Мысли Августина нашли себе полное приложение в монастырях Запада. Знаменитый монашеский устав Бенедикта Нурсийского отводит почетное место труду монахов. По этому уставу день для монаха начинался четырехчасовым трудом, затем два часа употреблялось на чтение Св. Писания и полезных книг, после обеда следовал отдых, а затем снова труд до ужина, а затем еще, но уже кратковременный, труд. Конечно, не оставались монахи и без общественной молитвы, они собирались на молитву семь раз в день. Между тем как на Востоке монахи не поощрялись заниматься земледелием, на Западе земледелие получает первое место в ряду монашеских трудов; и в этом отношении западные монахи сделали много полезного. Галльские монахи достигли того, что почти запустевшая Галлия снова стала плодоносной страной. Западные монахи представляли собой образцы хозяйственности, они заботились о проведении дорог, построении мостов, именно эти монастыри научили франков и прочие немецкие полудикие племена земледелию, ремеслам и искусствам. Монастыри Востока и Запада заявляли себя широкой благотворительностью, оказывая помощь народонаселению близких и отдаленных мест, в тяжкие времена голода, нашествия иноплеменников, оскудения страны. Примеров можно бы привести немало, но это едва ли нужно.
Лучшую оценку деятельности Церкви и монашества, поскольку эта деятельность направлялась к развитию экономических сил различных стран Запада, в особенности в эпоху так называемого «великого переселения народов», дает немецкий ученый Ульгорн, когда говорит: «Вот над страной пронеслись полчища диких народов, села и города лежат в пепле, но продолжает жить христианская Церковь и начинается ее деятельность. Храмы, капеллы, госпитали и монастыри, богадельни снова возникают, эти здания прежде других поднимаются из пепла. Организуется помощь потерпевшим, церковные житницы растворяются, несчастные жители имеют хлеб и питье, Церковь не отказывает им и в крове. Вместе с материальной помощью получают они и духовную. А народ, бывший причиной общественного бедствия, народ варварский, непривыкший к труду, презирающий труд, под благодетельным влиянием монастырей приучается к труду. Монастыри, — с ударением замечает Ульгорн, — везде были исходными пунктами новой культуры».

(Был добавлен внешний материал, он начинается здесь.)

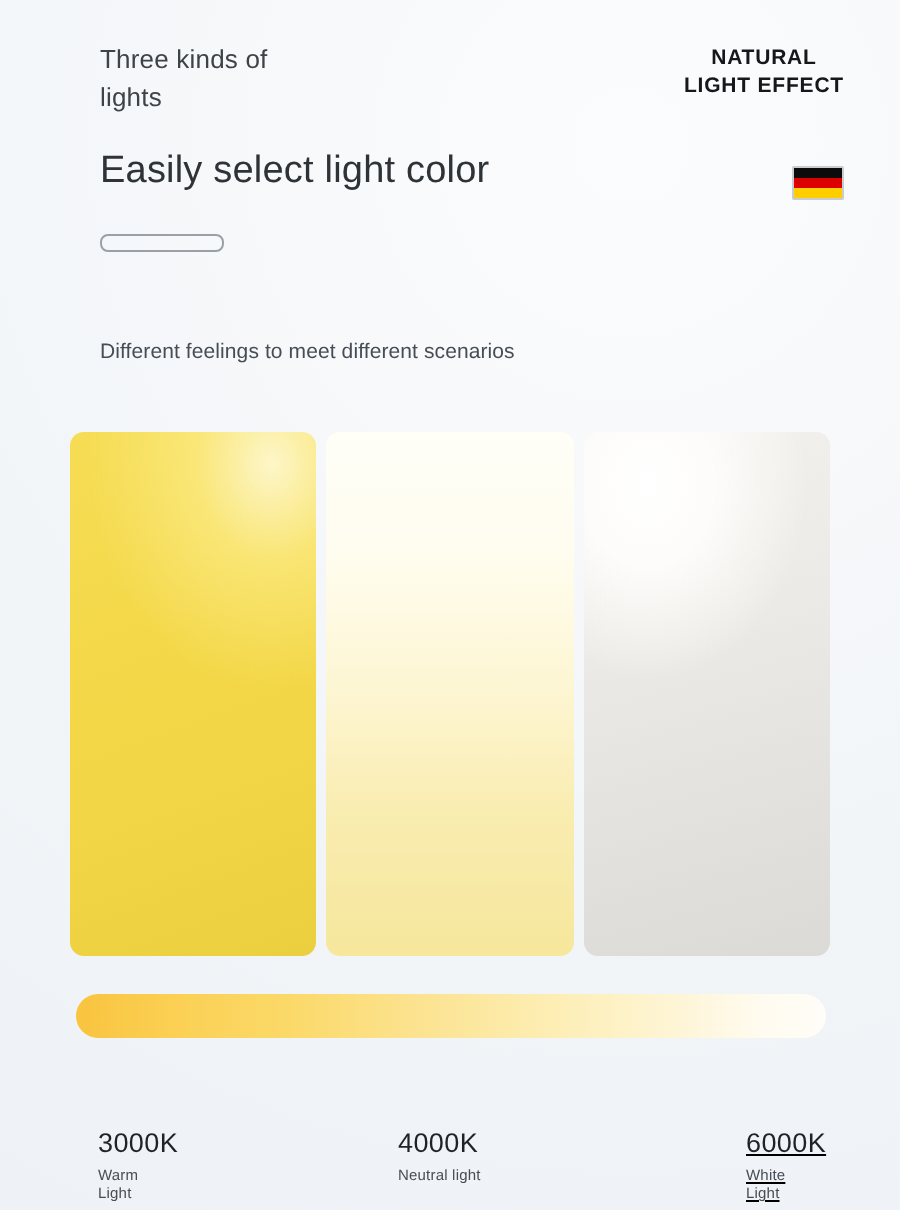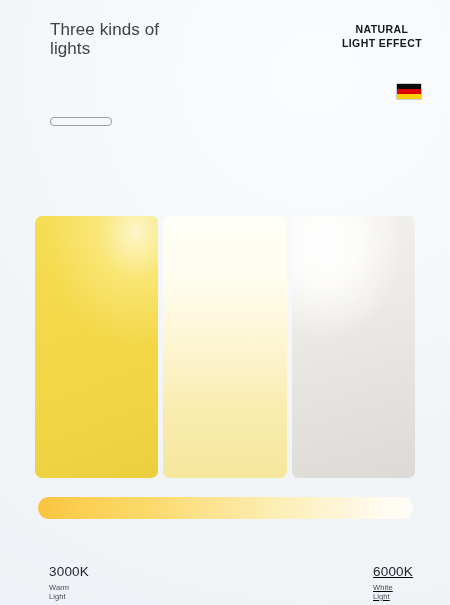--- a/index.html
+++ b/index.html
@@ -33,21 +33,21 @@
     right: 28px;
   }
 
   .headline-row {
     display: flex;
     justify-content: space-between;
     align-items: flex-start;
   }
 
   .kicker {
-    font-size: 17px;
+    font-size: 13px;
     line-height: 19px;
     color: #3e4349;
     font-weight: 400;
     letter-spacing: 0.1px;
     max-width: 190px;
     white-space: pre-line;
   }
 
   .eyebrow {
     text-align: center;
@@ -209,45 +209,51 @@
 
 <div class="page">
 
   <div class="header">
     <div class="headline-row">
       <div class="kicker">Three kinds of
 lights</div>
       <div class="eyebrow">NATURAL
 LIGHT EFFECT</div>
     </div>
+    <div class="title">Easily select light color</div>
   </div>
 
   <div class="flag">
     <span class="b1"></span>
     <span class="b2"></span>
     <span class="b3"></span>
   </div>
 
   <div class="divider-pill"></div>
 
+  <div class="para-large">Different feelings to meet different scenarios</div>
 
   <div class="panels">
     <div class="panel panel-warm"></div>
     <div class="panel panel-neutral"></div>
     <div class="panel panel-white"></div>
   </div>
 
   <div class="temp-bar"></div>
 
   <div class="labels">
     <div class="label-item warm">
       <div class="kelvin">3000K</div>
       <div class="sublabel">Warm
 Light</div>
     </div>
+    <div class="label-item neutral">
+      <div class="kelvin">4000K</div>
+      <div class="sublabel">Neutral light</div>
+    </div>
     <div class="label-item white">
       <div class="kelvin">6000K</div>
       <div class="sublabel">White
 Light</div>
     </div>
   </div>
 
 </div>
 
 </body></html>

Итак, мы видим, что Церковь сделала много полезного ввиду тяжелого экономического состояния Римской империи, но она не сделала всего, что нужно было для полного уврачевания зла. Она не могла предотвратить распадения и гибели Римской империи. Смерть постигла древний римский мир. Но ставить в вину Церкви это печальное явление, конечно, нельзя. Церковь сделала все, что было ей по силам. Тот же Ульгорн справедливо пишет: «Что было бы с Римским государством без христианства! Одним Церковь оказала помощь, несчастья других облегчила, иным осушила слезы. Древний мир должен был умереть, и этого предотвратить было не в состоянии христианство, но оно, по крайней мере, сделало то, что умирающий мир нашел в нем утешение и успокоение. Церковь присутствовала при последнем часе умирающего, окружая его нежной заботой и облегчая его с такой гуманностью, о которой древний мир даже в цветущее его время и понятия не имел».